(Data records)
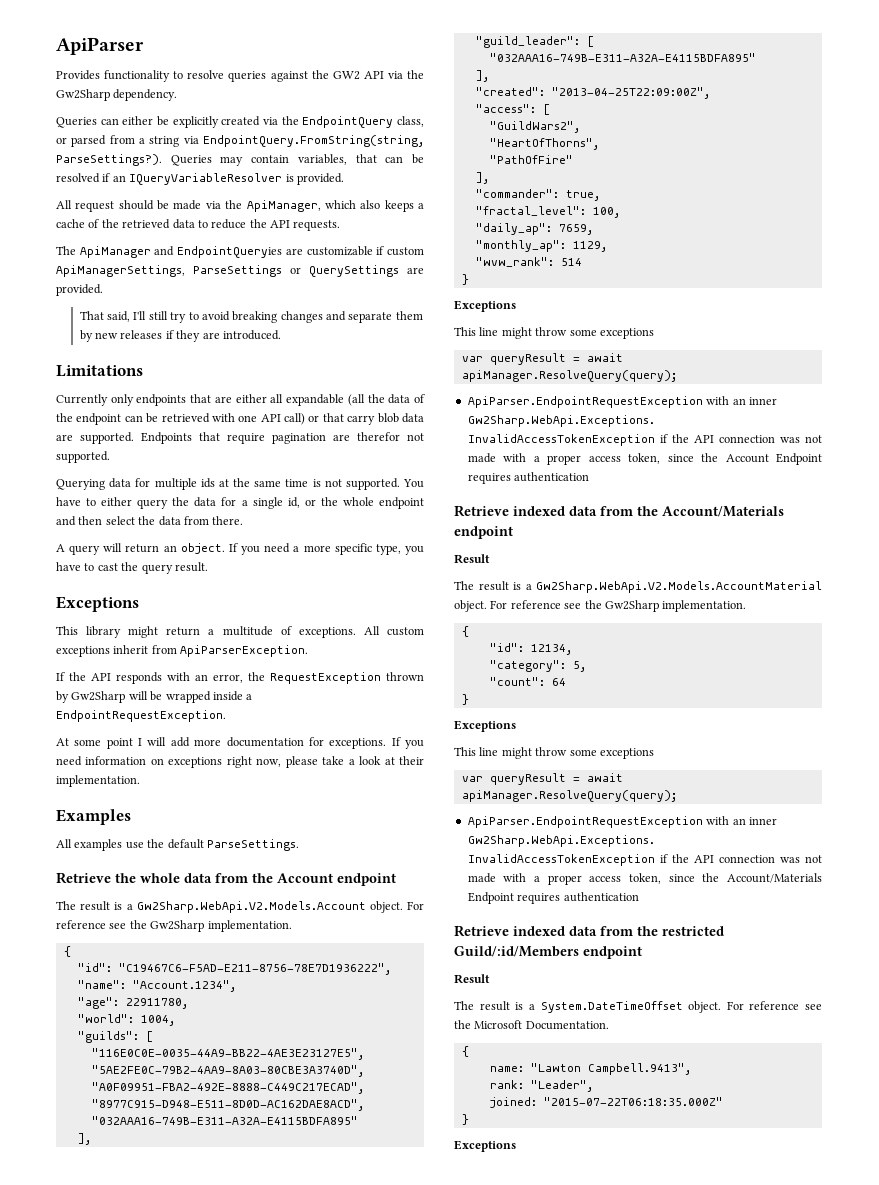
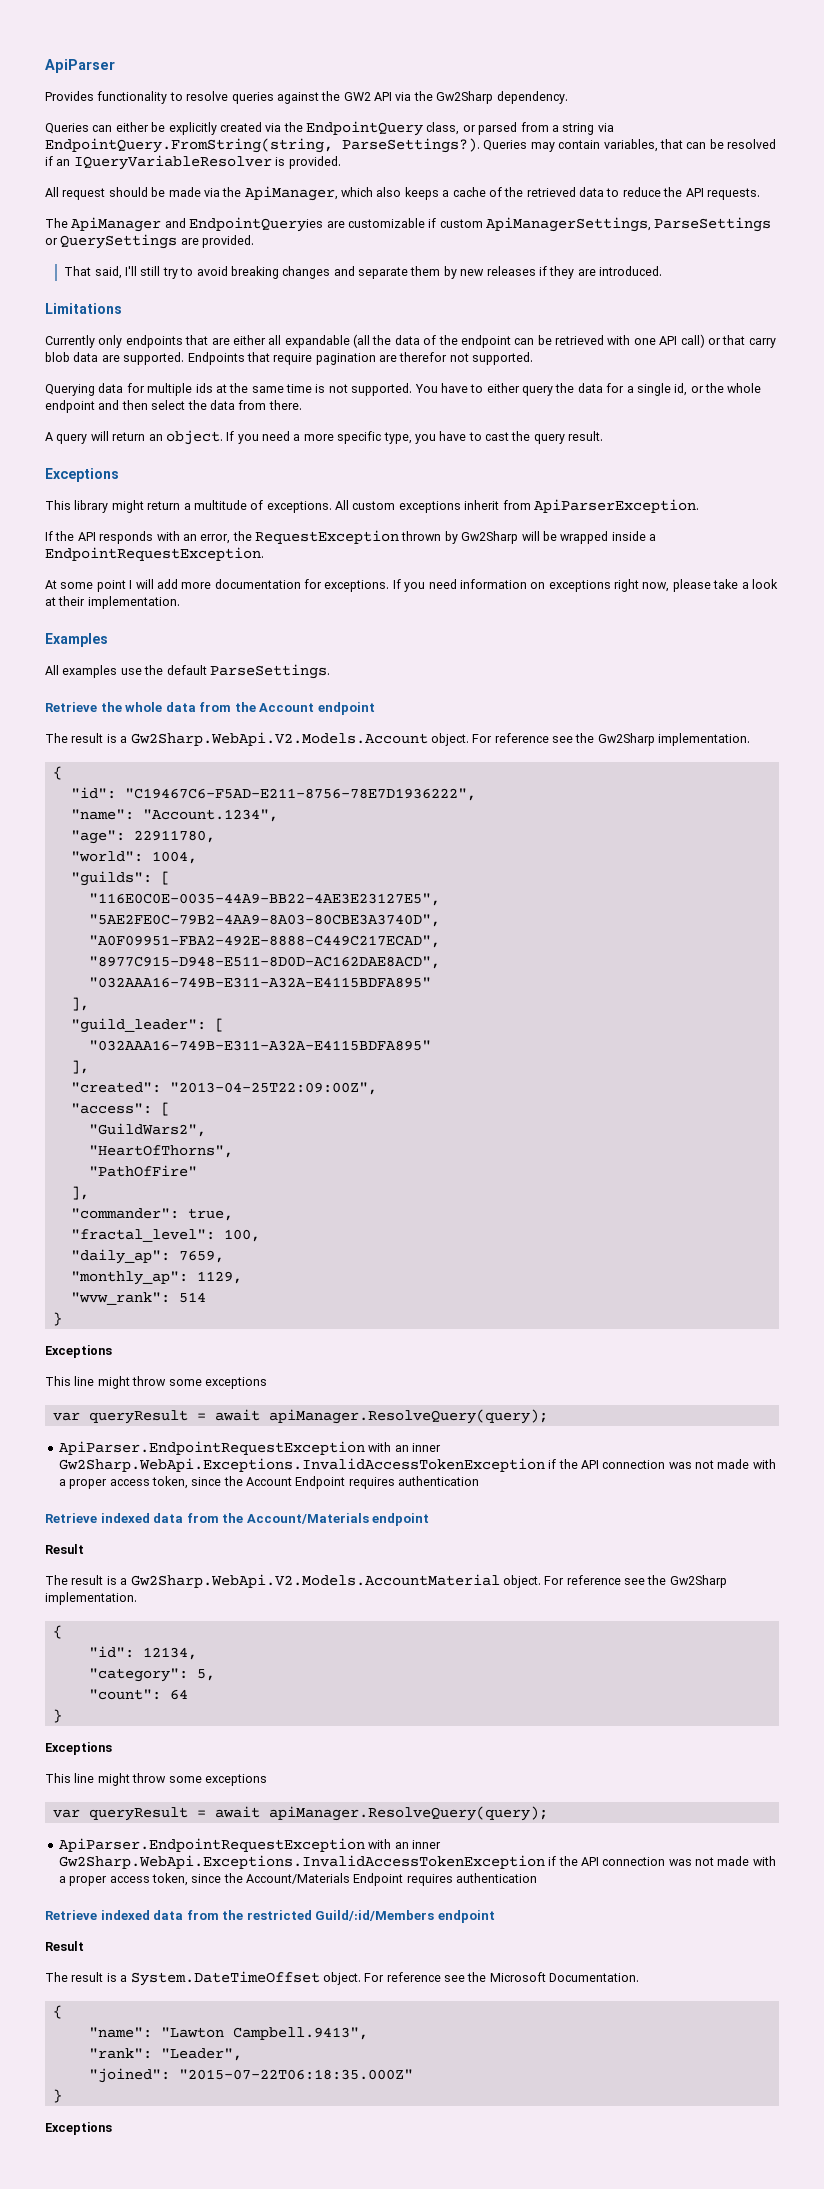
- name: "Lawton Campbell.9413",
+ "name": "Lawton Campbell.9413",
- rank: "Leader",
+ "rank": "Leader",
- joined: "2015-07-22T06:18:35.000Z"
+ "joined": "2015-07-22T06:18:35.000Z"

:: PROMPT ::
Read through the entries, then copy every line where the string "name" is found.

:: WRITTEN RESPONSE ::
- name: "Lawton Campbell.9413",
+ "name": "Lawton Campbell.9413",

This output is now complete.